When Irene came to see me, I never felt worse. When he told me to stay away from their family, I realized that I was destroying one family. It scared me even more to tell my son's father that I was pregnant. I don't want him to feel more burdened. I feel so ashamed of him, he knows how embarrassing I am. He knows my ugliness. He knows how I use my body to achieve what I want, it's so embarrassing.


My emotions are often strong and I can't control them. When I sent a message to keep Ruby from coming that night, it was already devastating to me. And when Daniel sends me messages will go far. I'm afraid of being left out. I don't want to feel alone anymore. And it gave me a deep desire to end my life.


But I'm happy. Baby survived. But I'm so scared. I think someone's talking in my head. How can someone who is emotionally and mentally unstable take care of a child? Too bad that baby belongs to a sinner like me. I don't want the baby to know that her mother is unholy, hopeless, and unloved. And the idea of sending a baby for adoption came to my mind. Perhaps, the baby will find a great parent who will love and care for him. Without knowing who and what kind of father gave birth to her.


Perhaps, her bright nature brought me closer to her. I remember one time, I was a smart and happy little boy. I found myself tied to him. His wisdom always amazed.

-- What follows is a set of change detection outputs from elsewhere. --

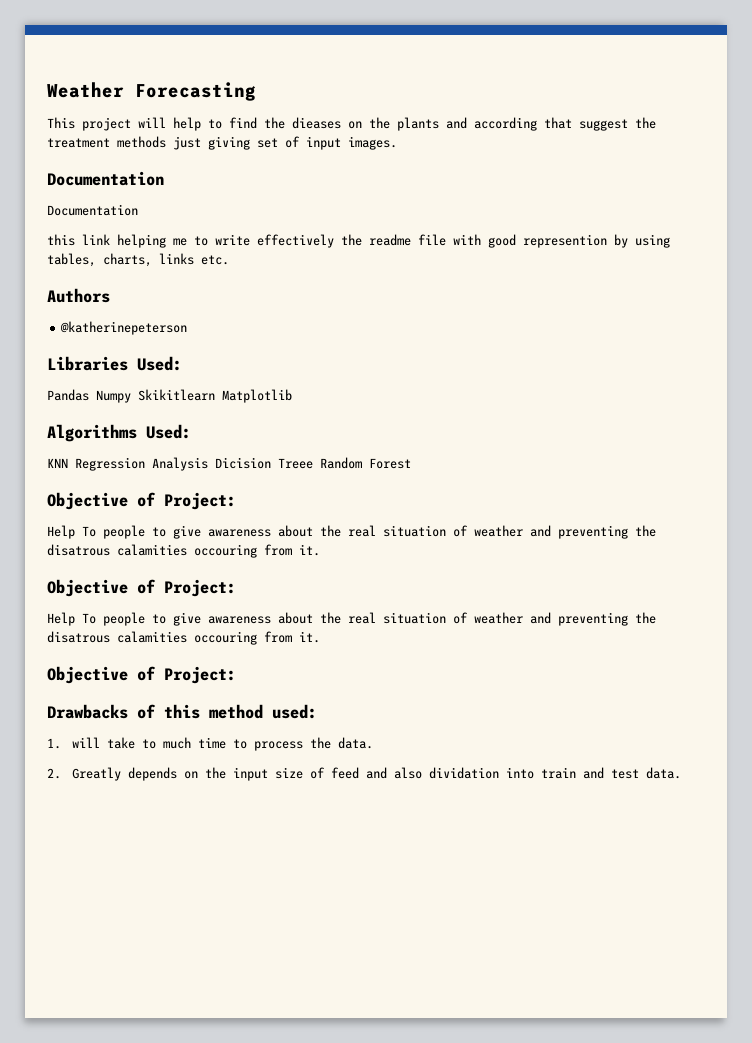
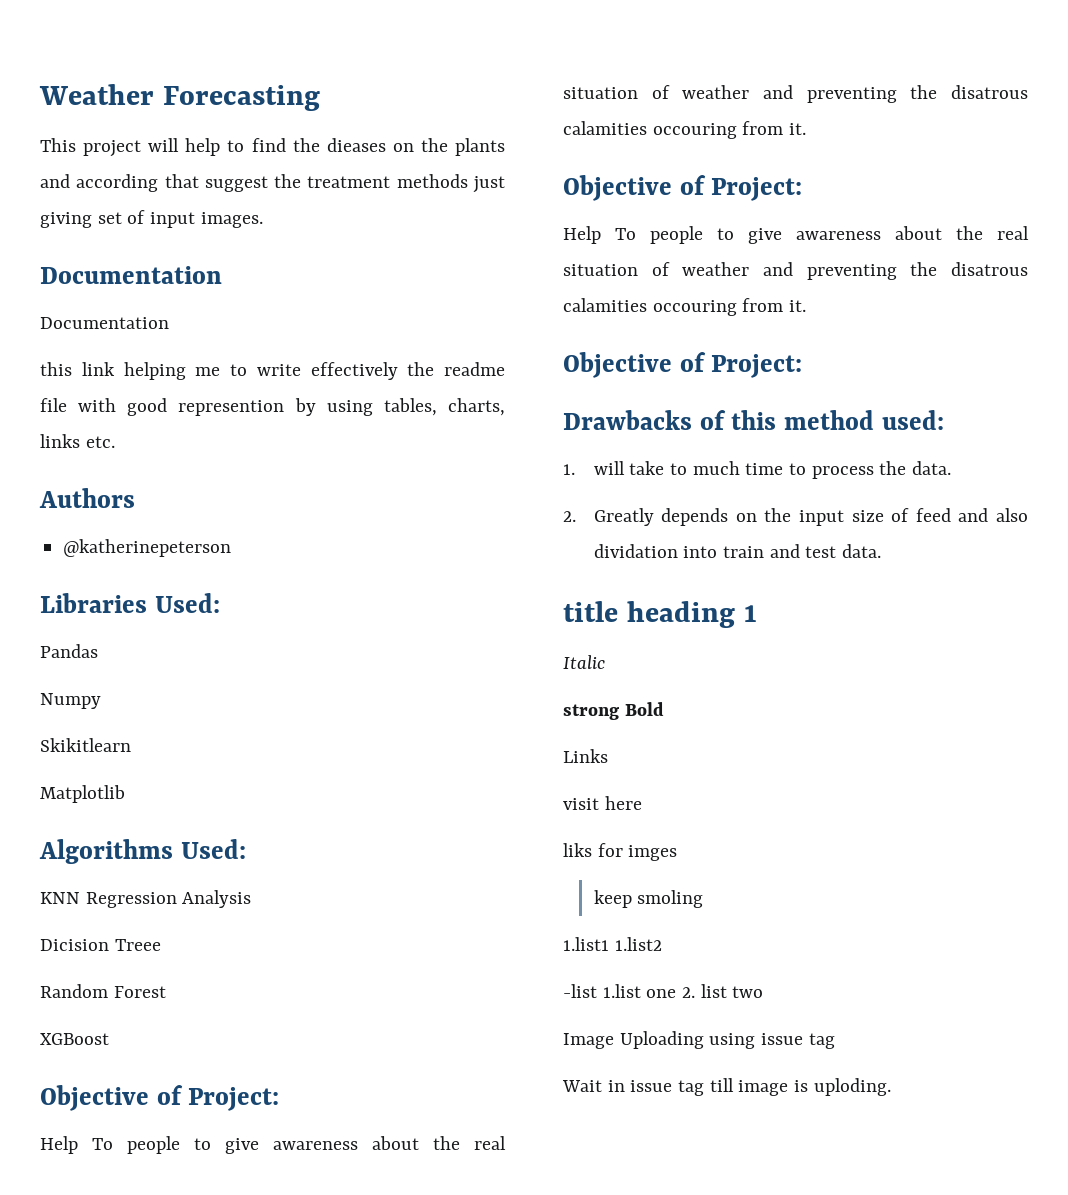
- Pandas Numpy Skikitlearn Matplotlib
+ Pandas
+ Numpy
+ Skikitlearn
+ Matplotlib
- KNN Regression Analysis Dicision Treee Random Forest
+ KNN Regression Analysis
+ Dicision Treee
+ Random Forest
+ XGBoost
+ title heading 1
+ Italic
+ strong Bold
+ Links
+ visit here
+ liks for imges
+ keep smoling
+ 1.list1 1.list2
+ -list 1.list one 2. list two
+ Image Uploading using issue tag
+ Wait in issue tag till image is uploding.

She was very smart and always left out important words that made me think about life whenever I was alone.


Seeing her with such hope that someday, she would find a great parent to take care of her made me feel uncomfortable with myself. He was so happy to be in a family. Even though her mother left her, she told me she still loved her. Even though she felt bad, she told me that maybe, the next parent would love her completely.


All the children in the orphanage were waiting for the family. A family that will love and care for them. These kids miss a family. And my heart aches at the thought that one day, my son will be one of them. I want and wait for the family that will love him.


I went to Mrs Kim and told her that I wanted to talk to a psychiatrist. I told her I wanted to try and take care of her. The thought of losing my son immediately kept attacking me and I felt I was going back to the old road, where I could not control my emotions. I might think about ending my life again. I began to fear not myself but my son.


When I held my baby for the first time, it was also the first time I felt the love I was missing. That deep emotional attachment and unconditional love felt so new to me I cried. I can't let him go. How could I think of sending him for adoption? Looking at her innocent face, I felt that my heart could not accept it if I was going to throw it away.


I didn't prepare a name for him. So when I was asked, I thought about it for a while and decided to name her Haru. Haru Heba's. Reminders that change can be beautiful. Just like spring, she will add happiness, beauty, hope, and a protective life.


"Good morning mother," When I opened my eyes, I received Haru's sweet smile. He was 5 years old.


I smiled as I sat on my bed and she immediately sat on my lap. "Good morning, dear. Why did you wake up so early?"


He was shaken and embarrassed. "Because I'm going to go to mom's school farewell. Did you forget?” he pouted a little, making it even more funny-looking. I stared at his pure expression. He's very naive. Too good for the cruelty of this world.


“Mothers don't forget darling. Mother just wonder you are so excited once.” I kissed her red cheeks. “Then, let's get ready okay?”


“Oke.” Haru ran quickly to get a towel and went to the bathroom.


My doctor noticed a change in my personality after a routine visit and a year of treatment. But the fear kept coming back. Even though I was sure that people like me could become great parents, my doubts remained. And I'm very honest about my feelings.


I know it's not fair to Haru's father.  I know it. Because I've seen how he fights for the father's right to his own best friend. And now, I'm doing the same thing. Although the situation was not the same, and the intention was not the same, still, I kept my daughter away from her father. I admit my bad decision.